Identification of epigallocatechin-3-O-(3-O-methyl)-gallate (EGCG3''Me) and amino acid profiles in various tea (Camellia sinensis L.) cultivars.

This article includes experimental data on the identification of epigallocatechin-3-O-(3-O-methyl)-gallate (EGCG3''Me) by 2-dimensional (2D) proton (1H) NMR analysis and on the information of amino acid and catechin compound profiles by HPLC analysis in leaf extracts of various tea cultivars. These data are related to the research article "Metabolic phenotyping of various tea (Camellia sinensis L.) cultivars and understanding of their intrinsic metabolism" (Ji et al., 2017) [1]. The assignment for EGCG3x''Me by 1H NMR analysis was also confirmed with spiking experiment of its pure chemical.

Metabolic phenotyping of various tea (Camellia sinensis L.) cultivars and understanding of their intrinsic metabolism.

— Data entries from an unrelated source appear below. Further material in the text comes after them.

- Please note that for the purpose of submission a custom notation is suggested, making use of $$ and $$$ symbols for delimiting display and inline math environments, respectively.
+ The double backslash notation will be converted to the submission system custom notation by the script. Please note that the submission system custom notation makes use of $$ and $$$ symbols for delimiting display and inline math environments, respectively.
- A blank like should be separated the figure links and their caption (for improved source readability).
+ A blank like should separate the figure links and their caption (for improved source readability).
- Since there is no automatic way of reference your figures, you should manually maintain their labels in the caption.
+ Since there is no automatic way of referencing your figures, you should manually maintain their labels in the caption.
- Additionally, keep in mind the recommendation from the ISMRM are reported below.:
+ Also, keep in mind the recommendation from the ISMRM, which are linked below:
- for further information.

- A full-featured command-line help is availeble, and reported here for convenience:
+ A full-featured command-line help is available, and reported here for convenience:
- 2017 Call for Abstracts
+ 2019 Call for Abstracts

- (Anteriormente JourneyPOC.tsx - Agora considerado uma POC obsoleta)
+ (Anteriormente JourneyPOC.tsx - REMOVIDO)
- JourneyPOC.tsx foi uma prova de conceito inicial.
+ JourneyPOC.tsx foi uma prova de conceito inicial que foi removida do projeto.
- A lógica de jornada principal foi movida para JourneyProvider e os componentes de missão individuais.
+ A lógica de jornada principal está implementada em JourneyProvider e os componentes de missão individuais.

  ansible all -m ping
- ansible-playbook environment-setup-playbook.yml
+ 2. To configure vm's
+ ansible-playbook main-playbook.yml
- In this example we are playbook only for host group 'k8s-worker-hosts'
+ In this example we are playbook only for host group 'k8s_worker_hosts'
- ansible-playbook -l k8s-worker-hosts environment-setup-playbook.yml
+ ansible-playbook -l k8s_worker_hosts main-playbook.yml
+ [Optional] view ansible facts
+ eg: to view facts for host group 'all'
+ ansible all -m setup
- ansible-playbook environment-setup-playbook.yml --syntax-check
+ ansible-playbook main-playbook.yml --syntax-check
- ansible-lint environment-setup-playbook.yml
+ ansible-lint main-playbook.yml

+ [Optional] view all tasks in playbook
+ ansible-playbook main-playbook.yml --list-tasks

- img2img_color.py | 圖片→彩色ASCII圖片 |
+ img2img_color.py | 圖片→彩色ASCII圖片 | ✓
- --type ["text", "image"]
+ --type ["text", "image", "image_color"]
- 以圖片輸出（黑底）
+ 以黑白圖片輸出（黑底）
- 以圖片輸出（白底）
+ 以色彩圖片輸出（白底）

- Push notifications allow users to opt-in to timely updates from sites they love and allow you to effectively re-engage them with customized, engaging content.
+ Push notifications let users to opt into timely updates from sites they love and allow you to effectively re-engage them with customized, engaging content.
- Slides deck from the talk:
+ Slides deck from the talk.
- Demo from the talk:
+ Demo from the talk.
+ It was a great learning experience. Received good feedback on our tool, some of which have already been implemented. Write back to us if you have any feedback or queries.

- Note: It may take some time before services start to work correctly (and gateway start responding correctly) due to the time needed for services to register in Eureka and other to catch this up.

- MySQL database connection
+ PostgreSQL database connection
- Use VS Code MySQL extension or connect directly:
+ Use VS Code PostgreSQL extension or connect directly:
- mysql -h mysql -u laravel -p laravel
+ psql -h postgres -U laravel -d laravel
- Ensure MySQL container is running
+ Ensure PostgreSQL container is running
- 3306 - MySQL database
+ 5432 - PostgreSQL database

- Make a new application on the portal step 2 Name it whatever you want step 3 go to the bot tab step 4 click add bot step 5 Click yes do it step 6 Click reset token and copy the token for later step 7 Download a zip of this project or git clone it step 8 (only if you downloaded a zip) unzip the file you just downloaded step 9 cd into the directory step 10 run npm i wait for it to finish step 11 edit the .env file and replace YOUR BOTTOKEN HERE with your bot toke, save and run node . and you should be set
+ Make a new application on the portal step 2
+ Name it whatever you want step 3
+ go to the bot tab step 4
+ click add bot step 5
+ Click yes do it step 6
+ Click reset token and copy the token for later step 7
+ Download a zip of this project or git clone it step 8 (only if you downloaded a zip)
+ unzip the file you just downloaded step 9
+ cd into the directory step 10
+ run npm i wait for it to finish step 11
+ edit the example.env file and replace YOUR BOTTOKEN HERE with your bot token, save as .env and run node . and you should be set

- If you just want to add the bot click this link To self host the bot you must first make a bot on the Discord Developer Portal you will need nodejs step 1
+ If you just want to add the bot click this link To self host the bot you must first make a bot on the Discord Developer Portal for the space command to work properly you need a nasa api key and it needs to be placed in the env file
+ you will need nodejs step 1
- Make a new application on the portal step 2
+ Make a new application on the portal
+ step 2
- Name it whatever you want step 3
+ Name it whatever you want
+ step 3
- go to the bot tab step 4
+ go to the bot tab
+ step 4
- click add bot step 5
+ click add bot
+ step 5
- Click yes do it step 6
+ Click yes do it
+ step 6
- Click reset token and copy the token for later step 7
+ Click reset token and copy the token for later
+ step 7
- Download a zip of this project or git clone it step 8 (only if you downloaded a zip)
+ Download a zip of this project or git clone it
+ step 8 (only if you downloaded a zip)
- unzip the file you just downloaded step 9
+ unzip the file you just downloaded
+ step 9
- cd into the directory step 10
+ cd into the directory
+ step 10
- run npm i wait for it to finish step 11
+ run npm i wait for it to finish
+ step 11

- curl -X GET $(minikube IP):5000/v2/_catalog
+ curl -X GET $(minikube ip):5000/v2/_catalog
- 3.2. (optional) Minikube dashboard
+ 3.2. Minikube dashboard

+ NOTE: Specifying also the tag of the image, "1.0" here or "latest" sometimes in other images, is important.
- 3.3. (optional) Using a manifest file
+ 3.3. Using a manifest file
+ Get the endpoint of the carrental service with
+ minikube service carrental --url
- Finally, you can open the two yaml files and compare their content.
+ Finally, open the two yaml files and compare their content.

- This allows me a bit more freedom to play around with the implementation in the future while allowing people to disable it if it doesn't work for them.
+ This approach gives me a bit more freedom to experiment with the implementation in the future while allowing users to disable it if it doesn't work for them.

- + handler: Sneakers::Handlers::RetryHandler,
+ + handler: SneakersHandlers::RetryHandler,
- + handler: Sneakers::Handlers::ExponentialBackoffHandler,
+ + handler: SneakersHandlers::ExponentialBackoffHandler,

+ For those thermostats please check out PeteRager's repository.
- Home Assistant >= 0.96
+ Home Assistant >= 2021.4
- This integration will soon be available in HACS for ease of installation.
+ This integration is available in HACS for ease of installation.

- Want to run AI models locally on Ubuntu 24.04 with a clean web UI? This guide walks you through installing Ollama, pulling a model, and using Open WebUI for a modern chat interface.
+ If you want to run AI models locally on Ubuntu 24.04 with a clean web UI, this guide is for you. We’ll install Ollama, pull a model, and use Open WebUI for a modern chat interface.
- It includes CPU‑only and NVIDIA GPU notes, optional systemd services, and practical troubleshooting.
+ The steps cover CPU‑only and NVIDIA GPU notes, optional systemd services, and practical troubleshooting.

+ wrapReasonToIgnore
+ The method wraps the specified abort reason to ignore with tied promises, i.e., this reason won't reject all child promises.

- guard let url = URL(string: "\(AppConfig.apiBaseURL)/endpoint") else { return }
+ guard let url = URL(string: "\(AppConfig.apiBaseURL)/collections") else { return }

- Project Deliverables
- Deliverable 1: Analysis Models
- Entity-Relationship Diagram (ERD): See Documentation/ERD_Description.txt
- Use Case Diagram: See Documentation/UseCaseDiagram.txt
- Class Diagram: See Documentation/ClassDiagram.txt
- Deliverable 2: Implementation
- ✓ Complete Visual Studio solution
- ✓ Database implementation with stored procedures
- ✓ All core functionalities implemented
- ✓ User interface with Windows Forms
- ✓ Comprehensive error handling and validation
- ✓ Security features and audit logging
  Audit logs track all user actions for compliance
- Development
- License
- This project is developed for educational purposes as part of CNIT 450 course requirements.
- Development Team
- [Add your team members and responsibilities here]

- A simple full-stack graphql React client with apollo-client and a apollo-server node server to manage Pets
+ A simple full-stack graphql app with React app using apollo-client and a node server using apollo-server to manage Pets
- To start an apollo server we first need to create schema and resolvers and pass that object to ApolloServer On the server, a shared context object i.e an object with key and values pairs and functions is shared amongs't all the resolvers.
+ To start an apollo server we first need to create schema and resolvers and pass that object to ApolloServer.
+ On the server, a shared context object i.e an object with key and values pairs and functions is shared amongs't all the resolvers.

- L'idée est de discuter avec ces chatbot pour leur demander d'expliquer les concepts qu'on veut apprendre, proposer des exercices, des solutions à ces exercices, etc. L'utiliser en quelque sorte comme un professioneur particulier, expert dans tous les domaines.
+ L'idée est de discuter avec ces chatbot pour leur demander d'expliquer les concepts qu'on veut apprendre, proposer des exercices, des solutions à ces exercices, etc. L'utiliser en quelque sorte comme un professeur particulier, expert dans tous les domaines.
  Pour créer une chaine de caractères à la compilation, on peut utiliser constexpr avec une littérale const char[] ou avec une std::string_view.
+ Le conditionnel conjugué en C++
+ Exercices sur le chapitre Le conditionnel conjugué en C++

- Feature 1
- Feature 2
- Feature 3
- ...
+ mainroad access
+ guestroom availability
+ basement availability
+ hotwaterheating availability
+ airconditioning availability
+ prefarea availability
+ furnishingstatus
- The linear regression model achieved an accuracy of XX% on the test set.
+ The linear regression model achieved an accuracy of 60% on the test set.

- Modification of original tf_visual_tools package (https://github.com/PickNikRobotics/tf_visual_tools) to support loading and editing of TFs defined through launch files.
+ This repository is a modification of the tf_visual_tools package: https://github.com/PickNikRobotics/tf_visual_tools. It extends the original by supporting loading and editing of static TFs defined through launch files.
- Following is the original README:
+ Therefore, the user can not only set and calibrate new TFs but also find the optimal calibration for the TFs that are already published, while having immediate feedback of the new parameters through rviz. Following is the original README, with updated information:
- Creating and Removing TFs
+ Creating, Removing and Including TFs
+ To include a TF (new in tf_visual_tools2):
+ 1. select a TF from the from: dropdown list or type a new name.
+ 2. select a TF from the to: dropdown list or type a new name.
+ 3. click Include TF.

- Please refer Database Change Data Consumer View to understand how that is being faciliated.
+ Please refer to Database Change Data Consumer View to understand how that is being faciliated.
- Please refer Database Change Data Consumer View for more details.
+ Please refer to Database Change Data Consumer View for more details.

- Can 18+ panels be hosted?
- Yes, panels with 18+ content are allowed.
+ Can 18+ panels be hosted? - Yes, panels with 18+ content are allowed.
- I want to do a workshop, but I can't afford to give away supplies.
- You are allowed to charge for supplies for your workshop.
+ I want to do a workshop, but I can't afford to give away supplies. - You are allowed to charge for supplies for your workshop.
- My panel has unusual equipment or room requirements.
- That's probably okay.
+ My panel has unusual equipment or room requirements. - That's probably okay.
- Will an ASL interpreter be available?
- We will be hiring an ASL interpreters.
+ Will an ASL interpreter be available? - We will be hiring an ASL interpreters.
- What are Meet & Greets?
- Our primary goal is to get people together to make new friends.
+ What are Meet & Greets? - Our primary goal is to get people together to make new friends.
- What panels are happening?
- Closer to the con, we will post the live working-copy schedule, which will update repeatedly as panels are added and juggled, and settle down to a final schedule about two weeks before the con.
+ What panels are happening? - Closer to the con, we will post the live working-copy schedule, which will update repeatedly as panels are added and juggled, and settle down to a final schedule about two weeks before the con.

Recently, we selected three tea (Camellia sinensis) cultivars that are rich in taste, epigallocatechin-3-O-gallate (EGCG) and epigallocatechin-3-O-(3-O-methyl)-gallate (EGCG3″Me) and then cultivated them through asexual propagation by cutting in the same region. In the present study, proton nuclear magnetic resonance (1H NMR)-based metabolomics was applied to characterize the metabotype and to understand the metabolic mechanism of these tea cultivars including wild type tea. Of the tea leaf metabolite variations, reverse associations of amino acid metabolism with catechin compound metabolism were found in the rich-taste, and EGCG- and EGCG3″Me-rich tea cultivars. Indeed, the metabolism of individual catechin compounds in the EGCG3″Me-rich cultivar differed from those of other tea cultivars. The current study highlights the distinct metabolism of various tea cultivars newly selected for cultivation and the important role of metabolomics in understanding the metabolic mechanism. Thus, comprehensive metabotyping is a useful method to assess and then develop a new plant cultivar.